**Task data**
◇ ◇ ◇ ◇ ◇

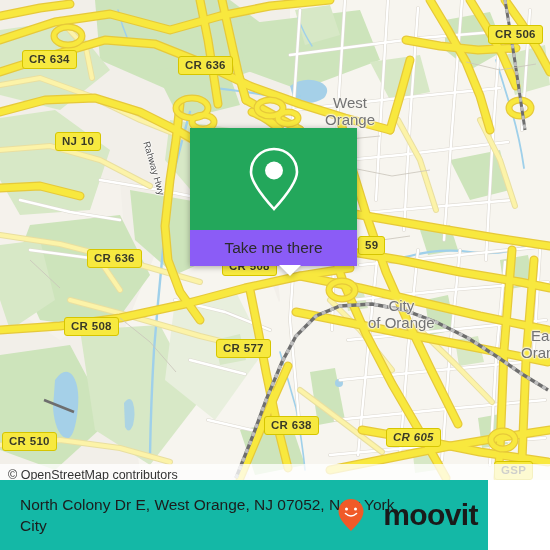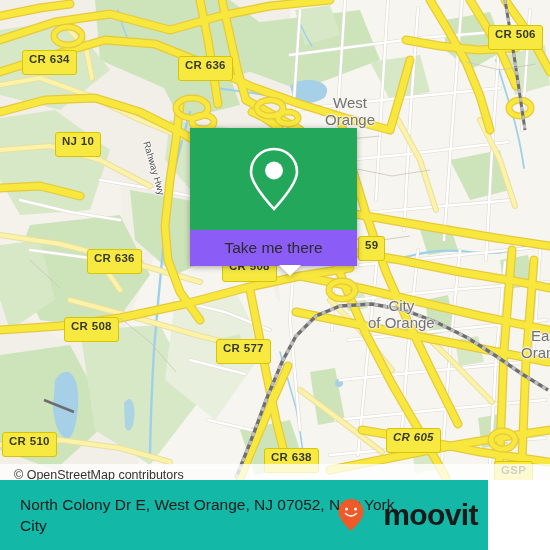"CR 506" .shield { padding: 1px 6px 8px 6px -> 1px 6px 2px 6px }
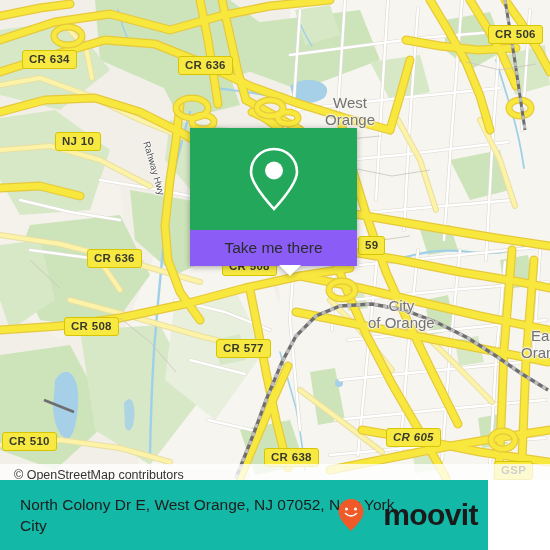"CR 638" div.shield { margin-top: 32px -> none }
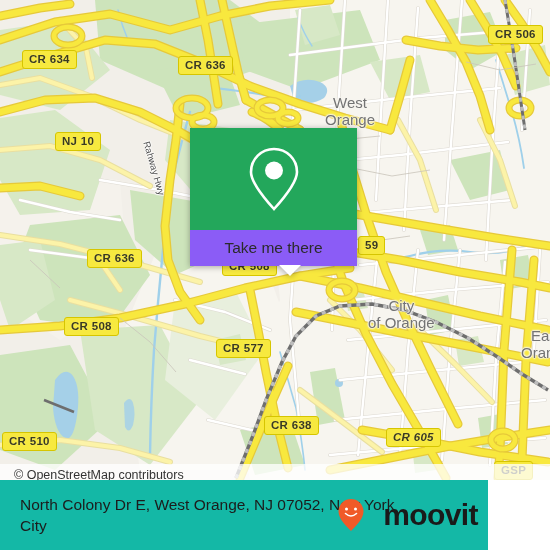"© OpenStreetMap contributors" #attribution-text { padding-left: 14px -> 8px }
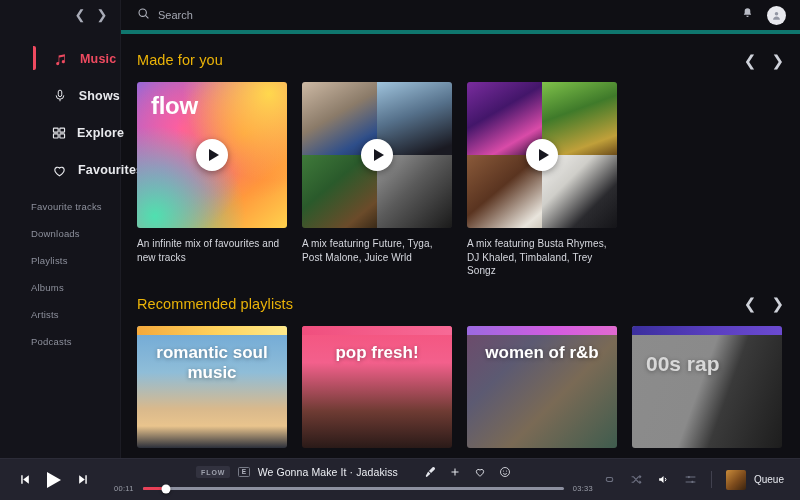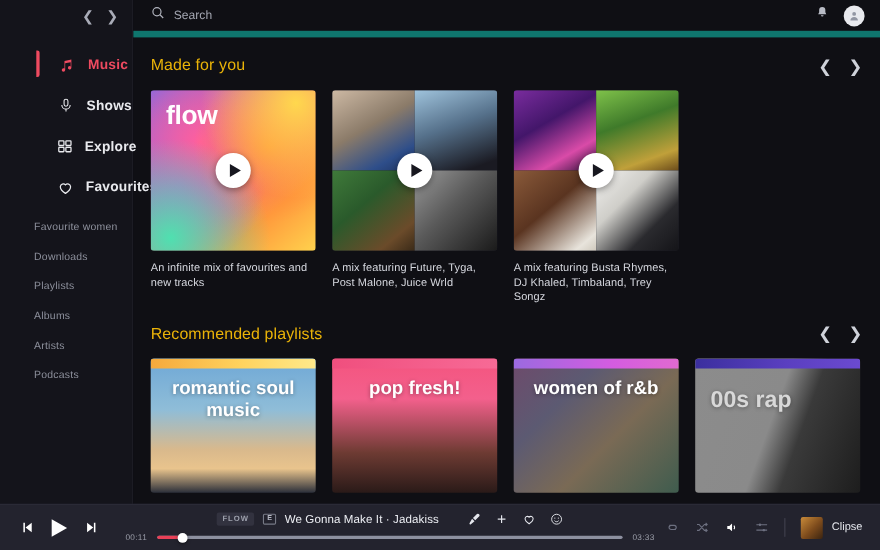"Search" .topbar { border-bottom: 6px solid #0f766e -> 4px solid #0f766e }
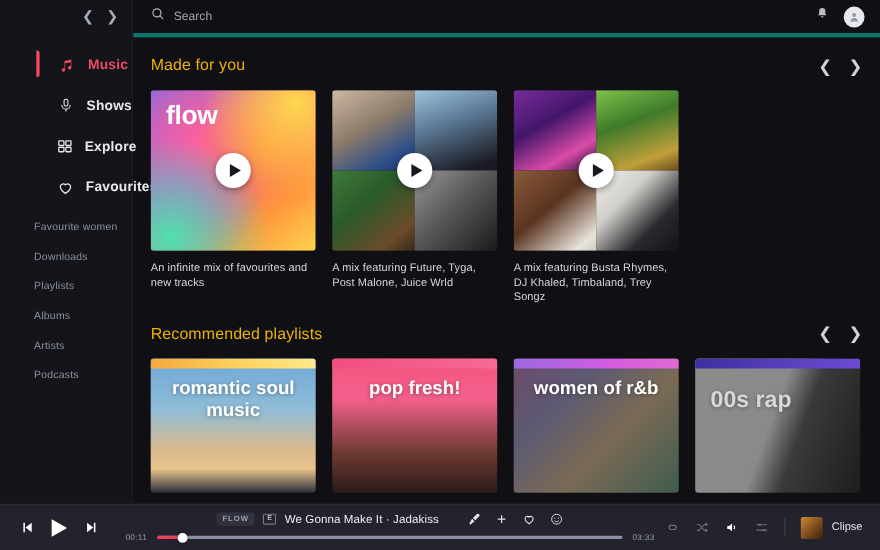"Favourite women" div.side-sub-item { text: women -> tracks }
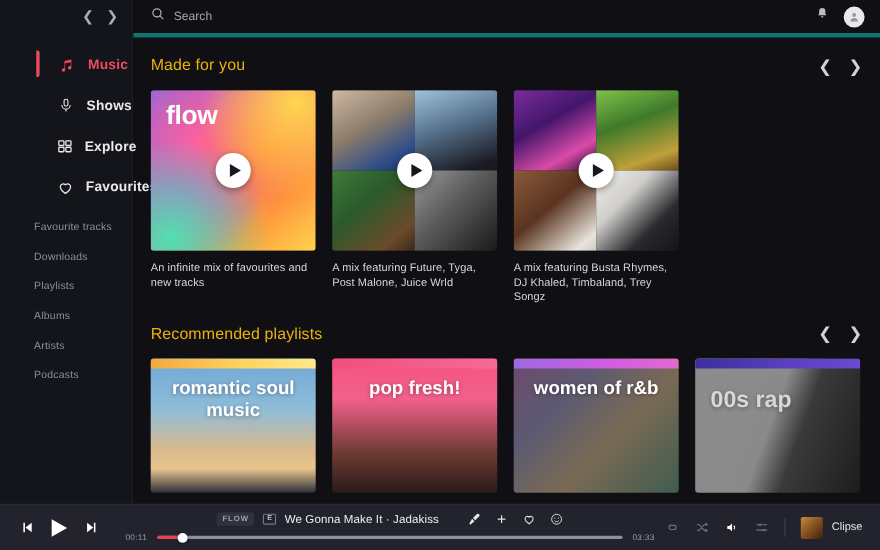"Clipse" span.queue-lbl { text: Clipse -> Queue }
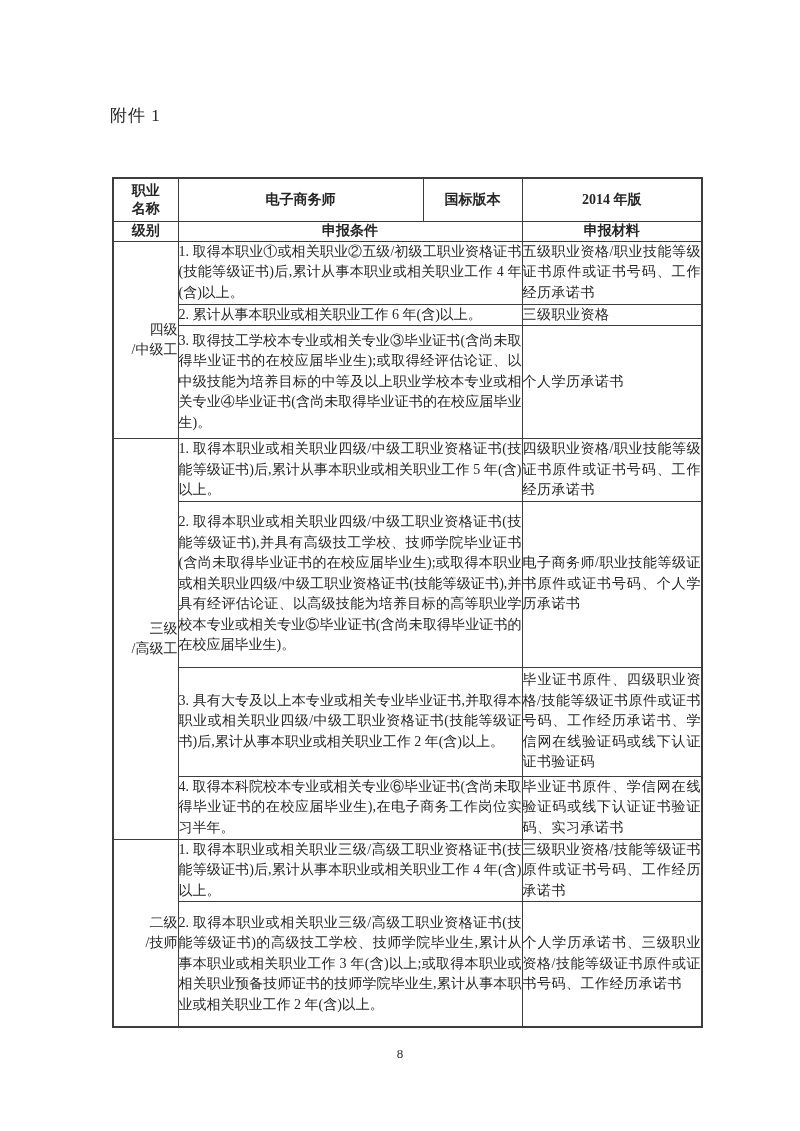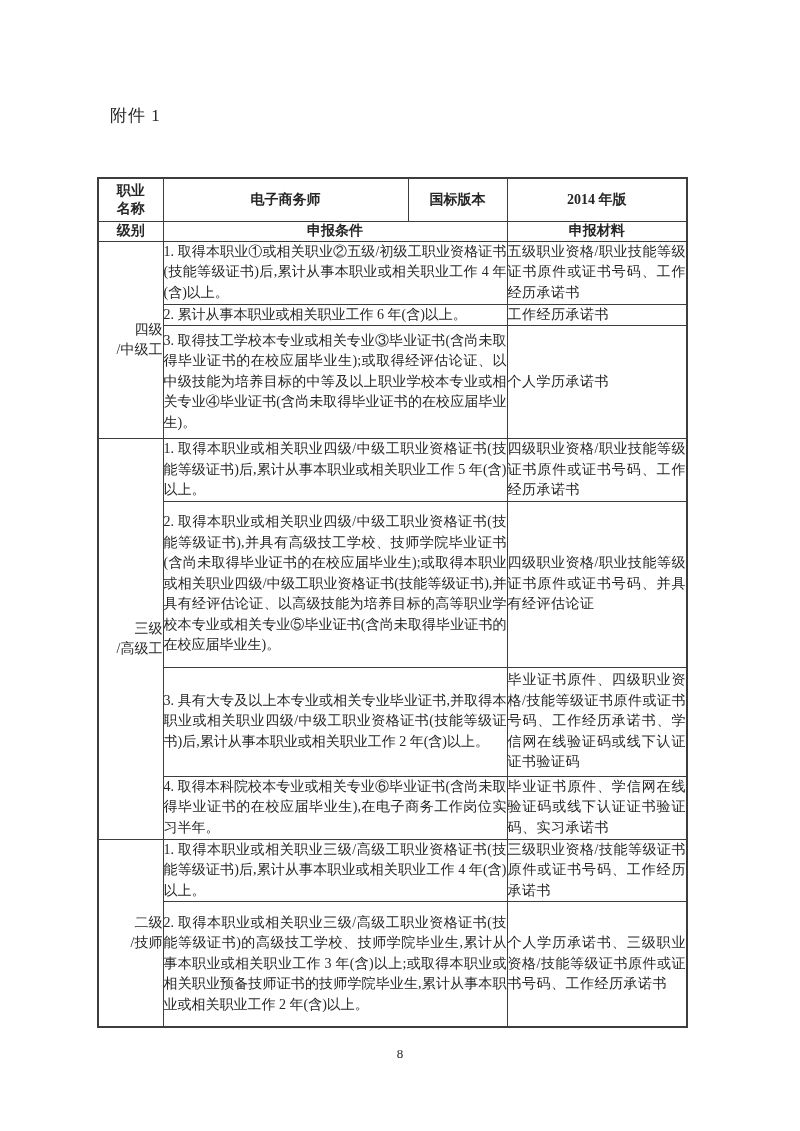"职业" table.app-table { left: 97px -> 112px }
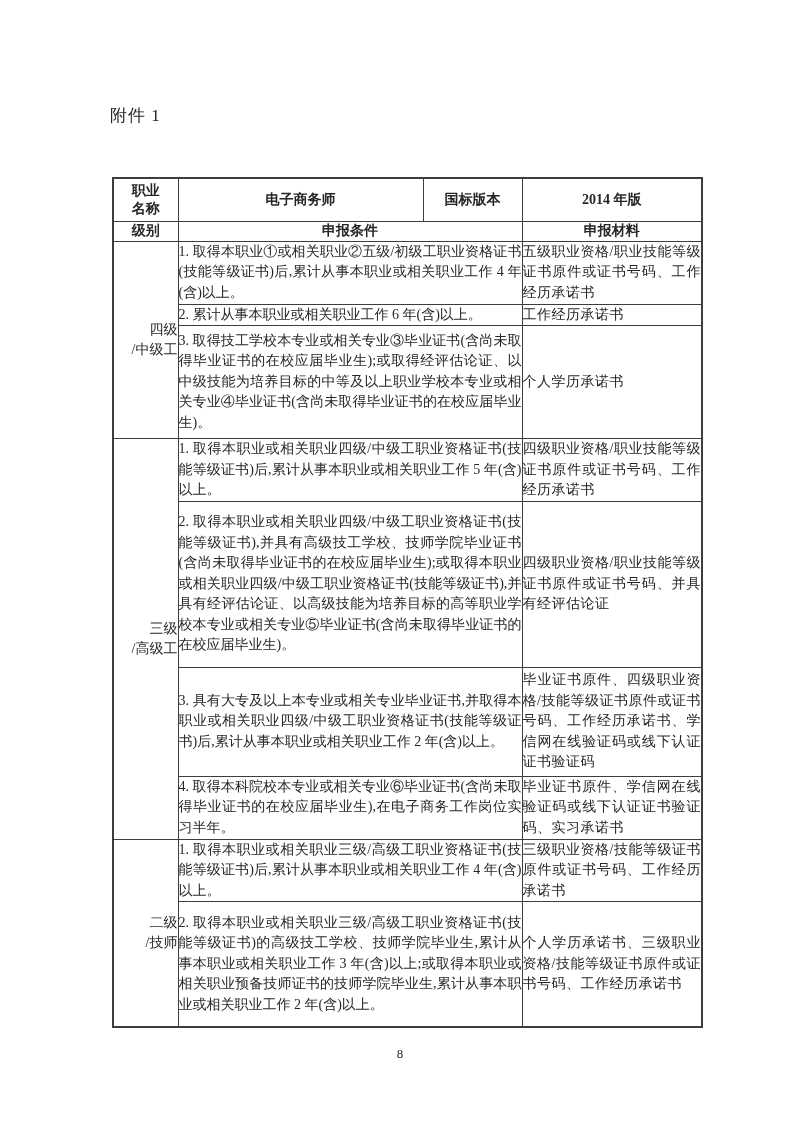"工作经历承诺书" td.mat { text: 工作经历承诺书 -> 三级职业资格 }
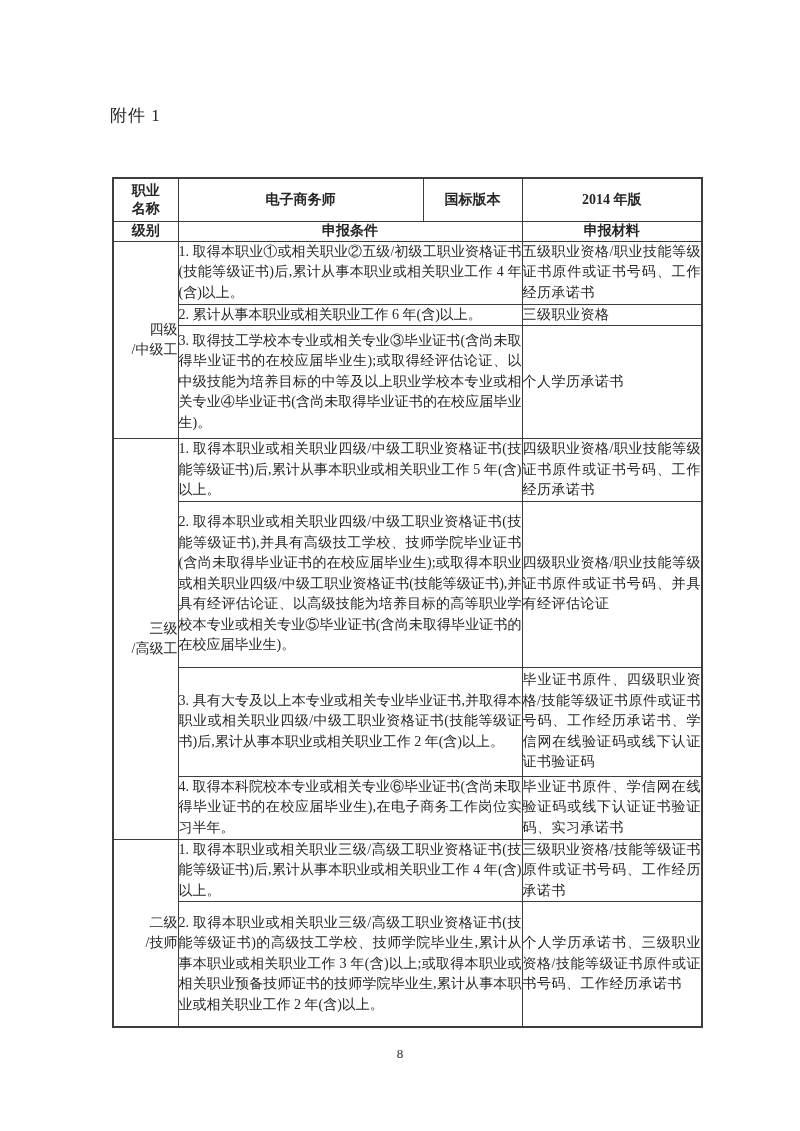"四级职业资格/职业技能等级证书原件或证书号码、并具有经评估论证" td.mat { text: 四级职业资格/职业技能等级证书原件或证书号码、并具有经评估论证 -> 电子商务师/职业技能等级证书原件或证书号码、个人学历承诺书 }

◇ ◇ ◇ ◇ ◇

**Required action**
Repeat the data exactly as given. Keep every picture out of the copy.

**Response to the exercise**
"CR 506" .shield { padding: 1px 6px 8px 6px -> 1px 6px 2px 6px }
"CR 638" div.shield { margin-top: 32px -> none }
"© OpenStreetMap contributors" #attribution-text { padding-left: 14px -> 8px }
"Search" .topbar { border-bottom: 6px solid #0f766e -> 4px solid #0f766e }
"Favourite women" div.side-sub-item { text: women -> tracks }
"Clipse" span.queue-lbl { text: Clipse -> Queue }
"职业" table.app-table { left: 97px -> 112px }
"工作经历承诺书" td.mat { text: 工作经历承诺书 -> 三级职业资格 }
"四级职业资格/职业技能等级证书原件或证书号码、并具有经评估论证" td.mat { text: 四级职业资格/职业技能等级证书原件或证书号码、并具有经评估论证 -> 电子商务师/职业技能等级证书原件或证书号码、个人学历承诺书 }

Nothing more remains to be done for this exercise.